Photo credit: Coach Tamryn Carlson

Cheer has taken each obstacle as a challenge, adapting through the pandemic and the constant changes of circumstances. Their practices have looked much different this year, but their spirit is still high. 

     “Every single practice that we have, we have been very, very spirited lately,” junior Liv Manske said. “[It’s] more than usual just to make sure that this is our best run and that this is the best time that we have together.”

     One of the ways that the cheer team keeps their spark is through calls over Google Meets. About once a week, the cheerleaders join a virtual call to practice their skills and help keep the feeling of a team. They also used this as an alternative when practices were halted due to a Covid-19 case in October, as well as over winter break.

    The coaches on the team provide online challenges where each cheerleader records themself doing a dance or band cheer. Cheer coach Jordan Carlson Ne-Smith said that they would then spread words of encouragement to keep their morale high. 

     With the social distancing guidelines, the cheer team has been unable to stunt. Stunting is where a group of up to five cheerleaders supporting each other as a flyer is thrown into the air, as well as other tricks. This has limited their practices to tumbling and sideline cheers, since they have to stay six feet apart from each other. 

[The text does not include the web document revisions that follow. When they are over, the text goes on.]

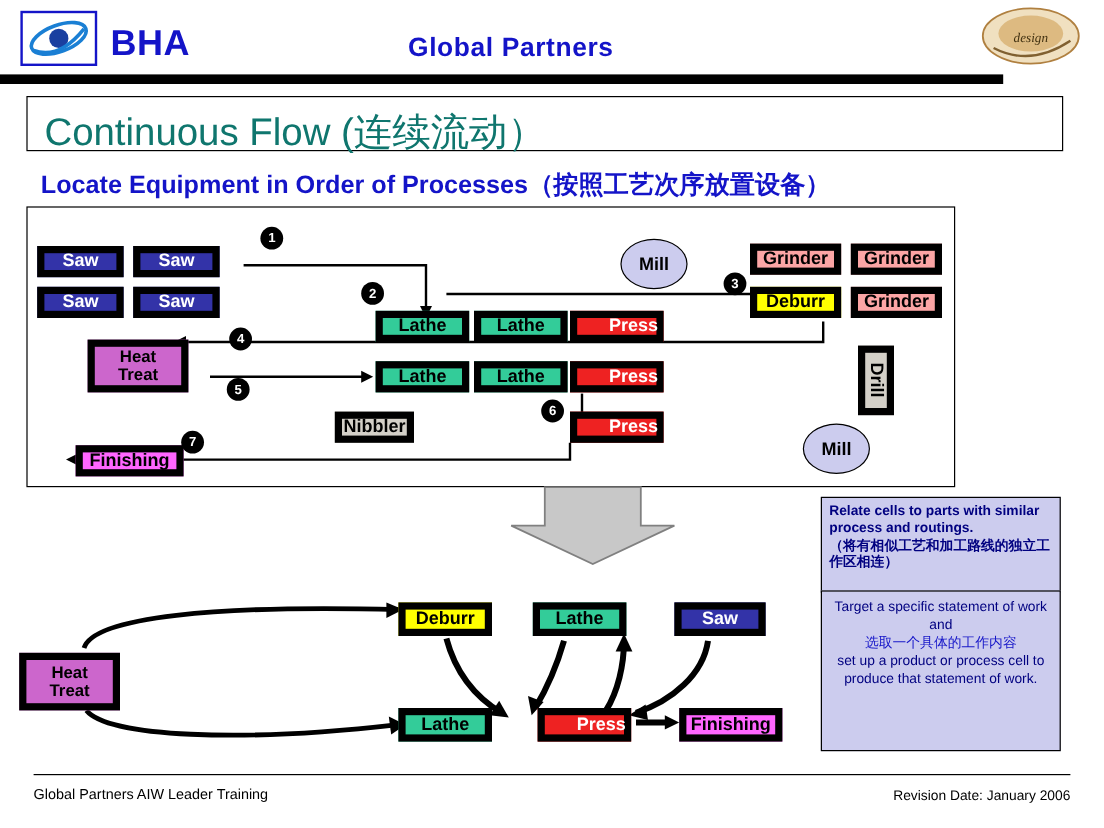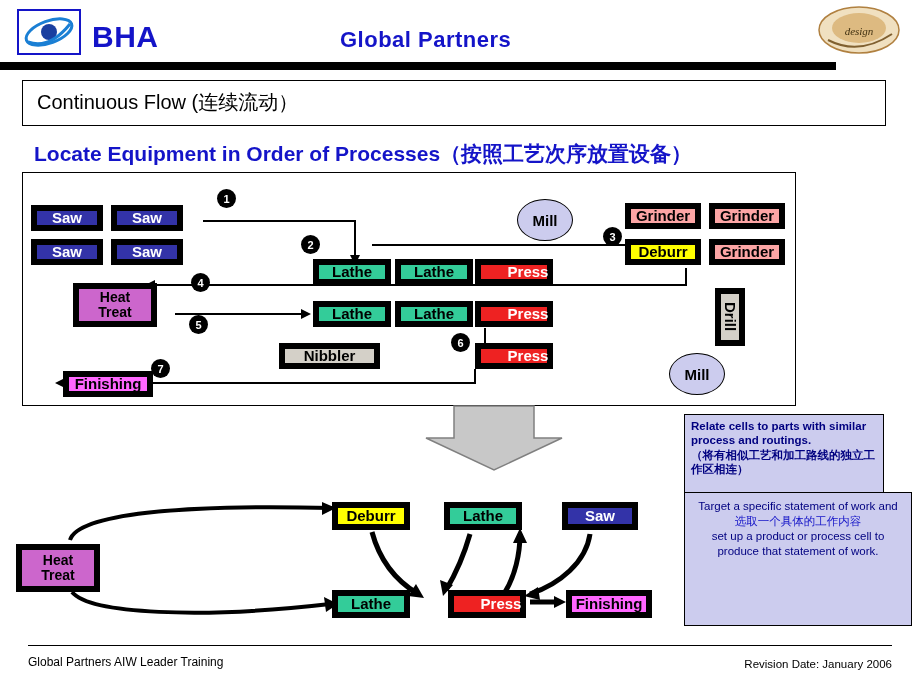--- a/index.html
+++ b/index.html
@@ -42,7 +42,7 @@
   }
   #title-text {
     position:absolute; left:14px; top:8px;
-    font-size:20px; color:#000000;
+    font-size:32px; color:#0f766e;
   }
   
   #subtitle {

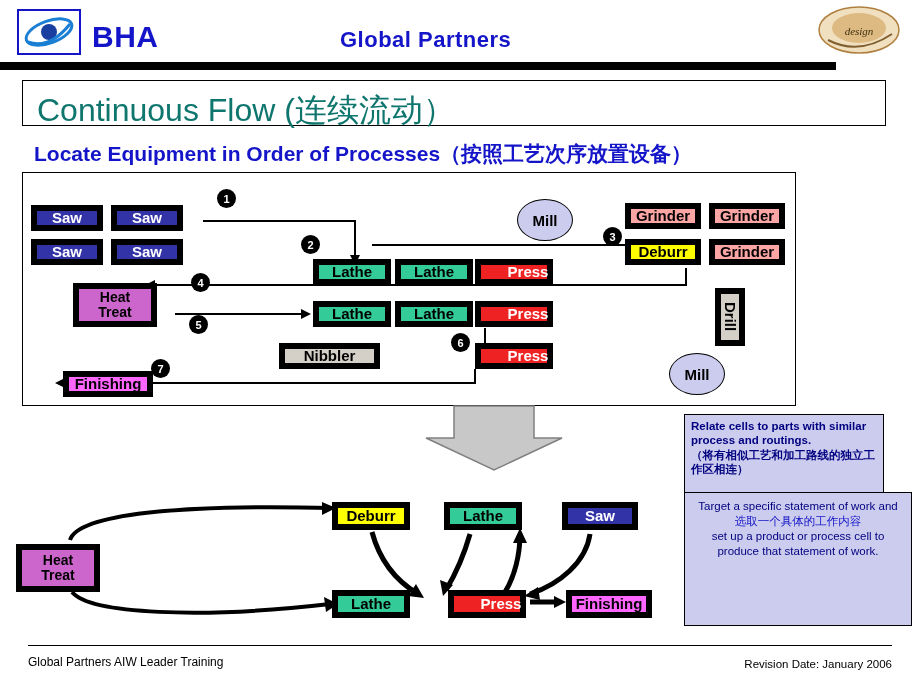--- a/index.html
+++ b/index.html
@@ -197,7 +197,7 @@
     <span class="vert-label">Drill</span>
   </div>
 
-  <div class="node nibbler" style="left:256px; top:170px; width:101px; height:26px;">Nibbler</div>
+  <div class="node nibbler" style="left:256px; top:170px; width:66px; height:26px;">Nibbler</div>
 
   <div class="node heat" style="left:50px; top:110px; width:84px; height:44px; flex-direction:column;">
     <span>Heat</span>

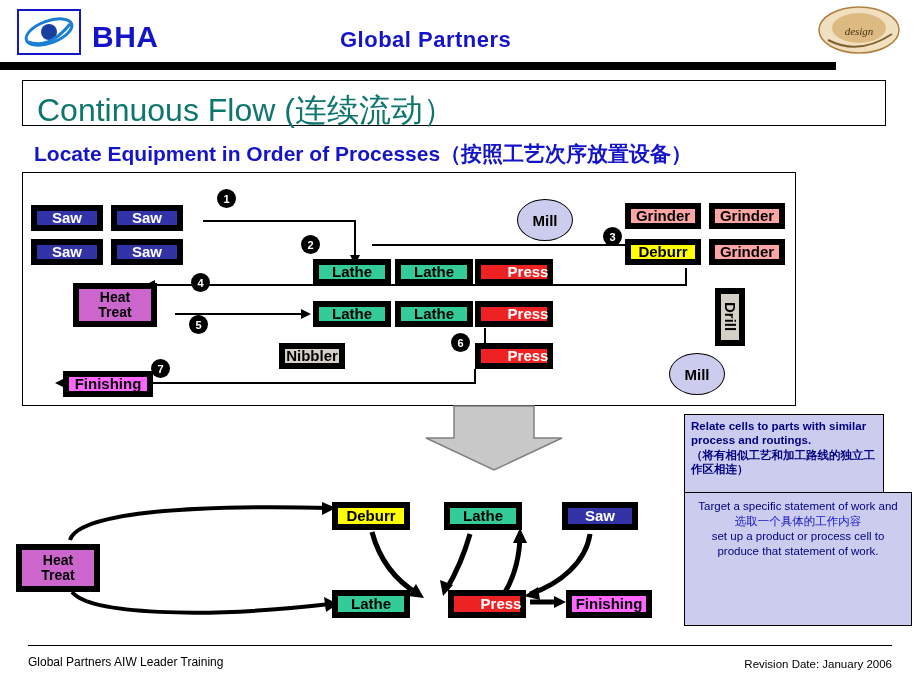--- a/index.html
+++ b/index.html
@@ -93,7 +93,7 @@
     padding:4px 6px; box-sizing:border-box; line-height:1.25;
   }
   #target-box {
-    position:absolute; left:684px; top:492px; width:228px; height:134px;
+    position:absolute; left:684px; top:492px; width:200px; height:134px;
     border:1px solid #000000; background:#ccccee;
     font-size:11.5px; color:#000080; text-align:center;
     padding:6px 8px; box-sizing:border-box; line-height:1.3;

     According to the Oregon School Activities Association, stunting in cheer would change the sport from non-contact to contact. As a non-contact sport, they were able to start practicing in July as long as it was outdoors, everyone was socially distanced, and they wore masks. But on March 1, the OSAA allowed the cheer teams to start stunting for the first time since before quarantine. 

     “Personally, my favorite thing of cheer is stunting just because it’s the hardest thing that you can do,” Manske said. “But it’s been almost a full year since any of us have stunted, and that’s going to be a little bit tricky to try to get back into.”

     Even though there are struggles, there are some unexpected benefits to practicing during a pandemic. Since the pandemic hit, the team has grown largely in size, from 23 members before to 32. 

     This has also increased the amount of leadership needed to lead a team. In the past, there have been about two cheer captains. But due to the large number of new teammates joining, the amount of cheer captains has grown to five. Junior Kate Brudvig, a first year cheer captain, said, “I don’t think that the increase of members has affected my leadership skills. It’s only my first year being a team captain.” 

    “Adding that human interaction and contact, I feel like it’s almost made the team a little bit closer-knit than it has been in previous seasons,” Carlson said. “Because they are depending on each other. They’re kind of going through these unprecedented times with each other.”